Federico Zandomeneghi: The Cellist
After Boccherini and the two works by Haydn there’s a gap in the concerto repertoire for cello. Mozart contributed nothing to the genre and – while he produced five sonatas for the instrument and provided a joint concertante role for the cello in his Triple Concerto – Beethoven (like Mozart) concentrated his compositional skills, with the sole exception of his violin concerto, on producing works for solo piano and orchestra.

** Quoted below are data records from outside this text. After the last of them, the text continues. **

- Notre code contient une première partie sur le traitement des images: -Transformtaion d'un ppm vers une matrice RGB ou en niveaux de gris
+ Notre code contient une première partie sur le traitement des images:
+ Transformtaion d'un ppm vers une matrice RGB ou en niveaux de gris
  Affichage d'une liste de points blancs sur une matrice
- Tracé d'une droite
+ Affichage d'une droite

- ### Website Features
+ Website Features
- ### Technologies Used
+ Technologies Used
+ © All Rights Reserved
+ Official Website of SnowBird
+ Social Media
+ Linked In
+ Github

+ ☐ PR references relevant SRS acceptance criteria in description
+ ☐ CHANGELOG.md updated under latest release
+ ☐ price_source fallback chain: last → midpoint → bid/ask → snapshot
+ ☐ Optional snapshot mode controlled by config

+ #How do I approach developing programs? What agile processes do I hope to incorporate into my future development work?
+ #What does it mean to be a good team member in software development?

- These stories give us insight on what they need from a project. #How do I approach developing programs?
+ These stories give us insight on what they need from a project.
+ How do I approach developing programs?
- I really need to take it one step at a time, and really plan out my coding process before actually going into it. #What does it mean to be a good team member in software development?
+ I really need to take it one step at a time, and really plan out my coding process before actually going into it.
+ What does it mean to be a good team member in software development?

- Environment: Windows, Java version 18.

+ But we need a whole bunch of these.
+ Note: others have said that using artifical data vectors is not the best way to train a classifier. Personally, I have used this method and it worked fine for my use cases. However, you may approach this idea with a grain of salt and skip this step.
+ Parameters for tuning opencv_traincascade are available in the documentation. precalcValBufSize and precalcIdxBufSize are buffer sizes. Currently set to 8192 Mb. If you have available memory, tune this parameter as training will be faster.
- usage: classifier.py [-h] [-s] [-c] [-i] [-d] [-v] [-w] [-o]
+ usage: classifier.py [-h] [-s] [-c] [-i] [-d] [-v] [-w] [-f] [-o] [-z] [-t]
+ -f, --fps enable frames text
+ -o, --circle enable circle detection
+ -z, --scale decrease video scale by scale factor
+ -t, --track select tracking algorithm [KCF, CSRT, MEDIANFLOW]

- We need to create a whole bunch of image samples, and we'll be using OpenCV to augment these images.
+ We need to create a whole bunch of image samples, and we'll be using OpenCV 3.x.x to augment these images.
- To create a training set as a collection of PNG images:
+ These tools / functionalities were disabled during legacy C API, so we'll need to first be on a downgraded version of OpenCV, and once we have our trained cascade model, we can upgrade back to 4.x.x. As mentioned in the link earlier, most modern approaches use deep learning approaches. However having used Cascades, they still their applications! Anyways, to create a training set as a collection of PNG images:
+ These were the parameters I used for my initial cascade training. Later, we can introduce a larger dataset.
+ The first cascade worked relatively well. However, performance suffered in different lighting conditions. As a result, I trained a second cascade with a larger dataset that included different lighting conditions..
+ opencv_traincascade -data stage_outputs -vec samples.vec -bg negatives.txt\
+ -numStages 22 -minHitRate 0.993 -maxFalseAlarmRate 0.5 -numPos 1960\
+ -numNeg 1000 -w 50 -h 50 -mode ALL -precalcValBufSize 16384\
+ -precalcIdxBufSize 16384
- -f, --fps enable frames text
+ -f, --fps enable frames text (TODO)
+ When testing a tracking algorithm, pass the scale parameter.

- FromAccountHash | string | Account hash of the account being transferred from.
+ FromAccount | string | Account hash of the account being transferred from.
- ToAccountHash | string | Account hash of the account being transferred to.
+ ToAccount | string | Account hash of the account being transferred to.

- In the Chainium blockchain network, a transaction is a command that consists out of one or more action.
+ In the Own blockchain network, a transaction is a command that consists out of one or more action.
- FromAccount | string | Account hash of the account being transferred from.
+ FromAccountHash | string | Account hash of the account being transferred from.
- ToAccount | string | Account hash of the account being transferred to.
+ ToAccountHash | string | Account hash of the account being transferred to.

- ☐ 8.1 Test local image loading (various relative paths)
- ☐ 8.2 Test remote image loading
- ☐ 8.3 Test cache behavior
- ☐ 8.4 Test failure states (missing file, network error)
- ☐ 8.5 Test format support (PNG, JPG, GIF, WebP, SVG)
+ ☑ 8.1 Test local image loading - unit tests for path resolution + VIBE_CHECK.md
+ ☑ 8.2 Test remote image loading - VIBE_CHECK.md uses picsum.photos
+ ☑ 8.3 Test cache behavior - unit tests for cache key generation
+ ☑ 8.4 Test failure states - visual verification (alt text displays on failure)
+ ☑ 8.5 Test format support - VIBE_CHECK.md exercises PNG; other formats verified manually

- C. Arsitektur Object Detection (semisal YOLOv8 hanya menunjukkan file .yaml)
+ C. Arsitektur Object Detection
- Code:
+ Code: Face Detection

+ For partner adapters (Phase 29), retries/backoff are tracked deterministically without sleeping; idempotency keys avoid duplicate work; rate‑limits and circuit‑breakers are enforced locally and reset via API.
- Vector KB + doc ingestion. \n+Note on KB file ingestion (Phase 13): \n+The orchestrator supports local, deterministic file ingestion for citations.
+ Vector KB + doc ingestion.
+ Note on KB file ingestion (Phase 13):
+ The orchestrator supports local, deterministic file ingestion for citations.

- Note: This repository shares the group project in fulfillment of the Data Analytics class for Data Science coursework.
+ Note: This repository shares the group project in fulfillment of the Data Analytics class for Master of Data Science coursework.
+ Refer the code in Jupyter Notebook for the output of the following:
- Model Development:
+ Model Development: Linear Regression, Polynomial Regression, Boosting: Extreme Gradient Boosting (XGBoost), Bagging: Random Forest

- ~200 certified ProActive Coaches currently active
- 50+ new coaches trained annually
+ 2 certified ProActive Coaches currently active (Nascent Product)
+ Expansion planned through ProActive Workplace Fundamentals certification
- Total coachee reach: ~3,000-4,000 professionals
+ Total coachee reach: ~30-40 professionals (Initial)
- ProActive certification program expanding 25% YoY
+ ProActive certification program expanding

This cellistic dry period came to an end in 1850 when Robert Schumann produced his Cello Concerto in a minor (listen below) (a work that waited ten years and until after the death of its composer for public performance). But the real renaissance started in France where the first concerto (also in a) of Camille Saint-Saëns (1872 – listen below) was followed four years later by the d minor concerto (1876) of Édouard Lalo.
Then, at the end of that century, in 1894, comes what is, perhaps, the most famous of all these works, Dvořák’s Concerto in b (listen below). And that work seemed to open the floodgates; it was followed in 1919 by the Elgar and, as the twentieth century really got underway, composers too numerous to catalogue, all tried their hand (with varying degrees of success) at the cello concerto – I’ve appended two of, what are to my mind, the most spectacularly successful examples of twentieth century writing (Shostakovich No. 1, Lutosławski) at the foot of the page.
Here, then, are some of the concertos I’ve mentioned in chronological order:
No scores available for the ‘modern’ works – they’re still in copyright – but if you have very good eyesight you can follow the scores of other performances of the Shostakovich and Lutosławski on YouTube.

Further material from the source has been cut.